▶ [PROMPT] Count the lines below that include "relative". Only the number should be given.

▶ [Web page edit records]
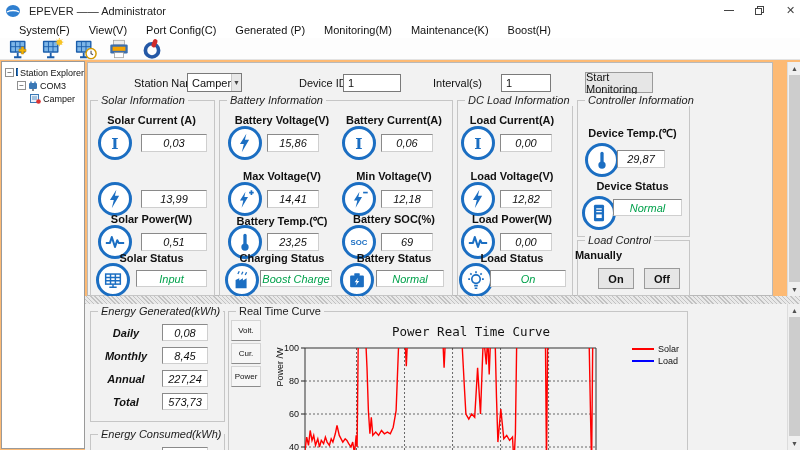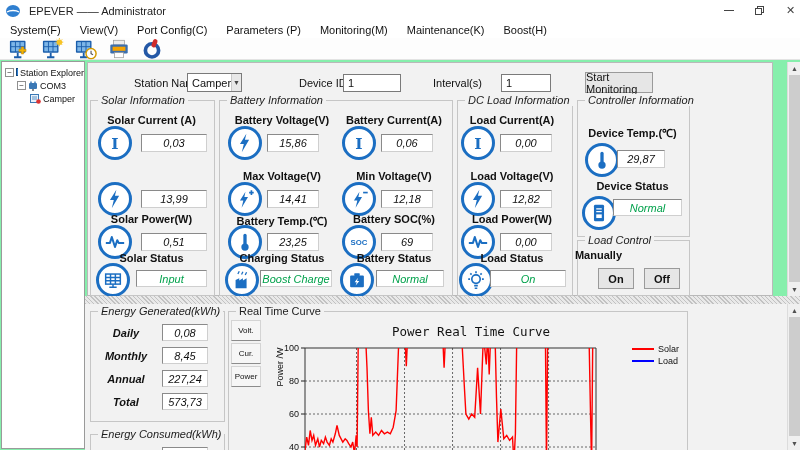--- a/index.html
+++ b/index.html
@@ -3,7 +3,7 @@
 <meta charset="utf-8">
 <style>
   html,body{margin:0;padding:0;}
-  .screen{position:relative;width:800px;height:450px;overflow:hidden;background:#86efac;
+  .screen{position:relative;width:800px;height:450px;overflow:hidden;background:#fdba74;
           font-family:"Liberation Sans",sans-serif;color:#111;font-size:11px;}
   .abs{position:absolute;}
   

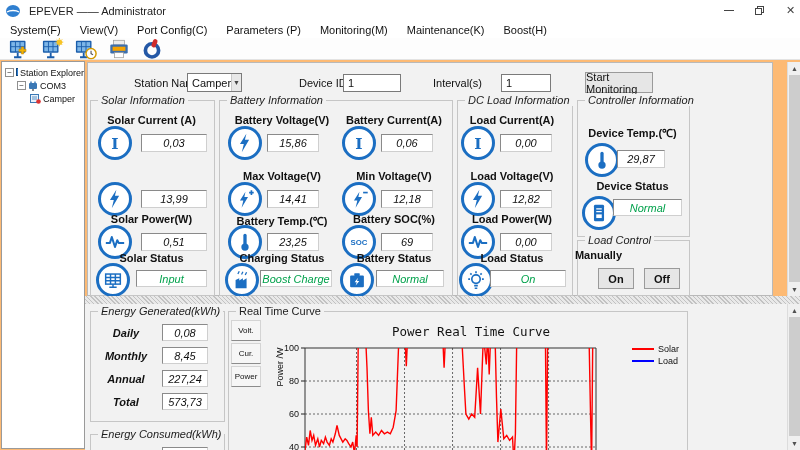--- a/index.html
+++ b/index.html
@@ -10,7 +10,7 @@
   .titlebar{left:0;top:0;width:800px;height:21px;background:#ffffff;display:flex;align-items:center;}
   .title-text{margin-left:8px;font-size:11px;color:#222;}
   .winbtn{position:absolute;top:0;width:29px;height:21px;display:flex;align-items:center;justify-content:center;color:#444;cursor:default;}
-  .menubar{left:0;top:21px;width:800px;height:17px;background:#ffffff;display:flex;align-items:center;gap:19px;padding-left:10px;box-sizing:border-box;}
+  .menubar{left:0;top:21px;width:800px;height:17px;background:#ffffff;display:flex;align-items:center;gap:19px;padding-left:19px;box-sizing:border-box;}
   .menu-item{font-size:11px;color:#111;}
   .toolbar{left:0;top:38px;width:800px;height:22px;background:#fdfdfd;display:flex;align-items:center;gap:7px;padding-left:7px;box-sizing:border-box;border-bottom:1px solid #e3e3e3;}
   .tbtn{width:26px;height:22px;display:flex;align-items:center;justify-content:center;}

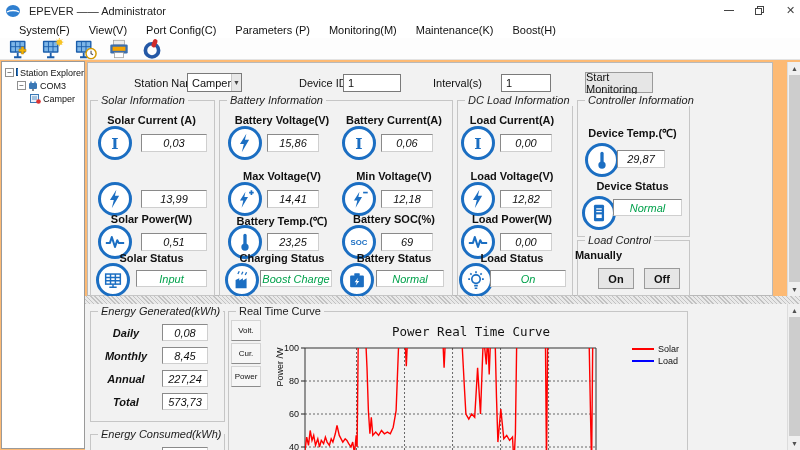--- a/index.html
+++ b/index.html
@@ -148,7 +148,7 @@
     <span class="menu-item">System(F)</span>
     <span class="menu-item">View(V)</span>
     <span class="menu-item">Port Config(C)</span>
-    <span class="menu-item">Parameters (P)</span>
+    <span class="menu-item">Generated (P)</span>
     <span class="menu-item">Monitoring(M)</span>
     <span class="menu-item">Maintenance(K)</span>
     <span class="menu-item">Boost(H)</span>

▶ [PROBLEM SOLUTION] 2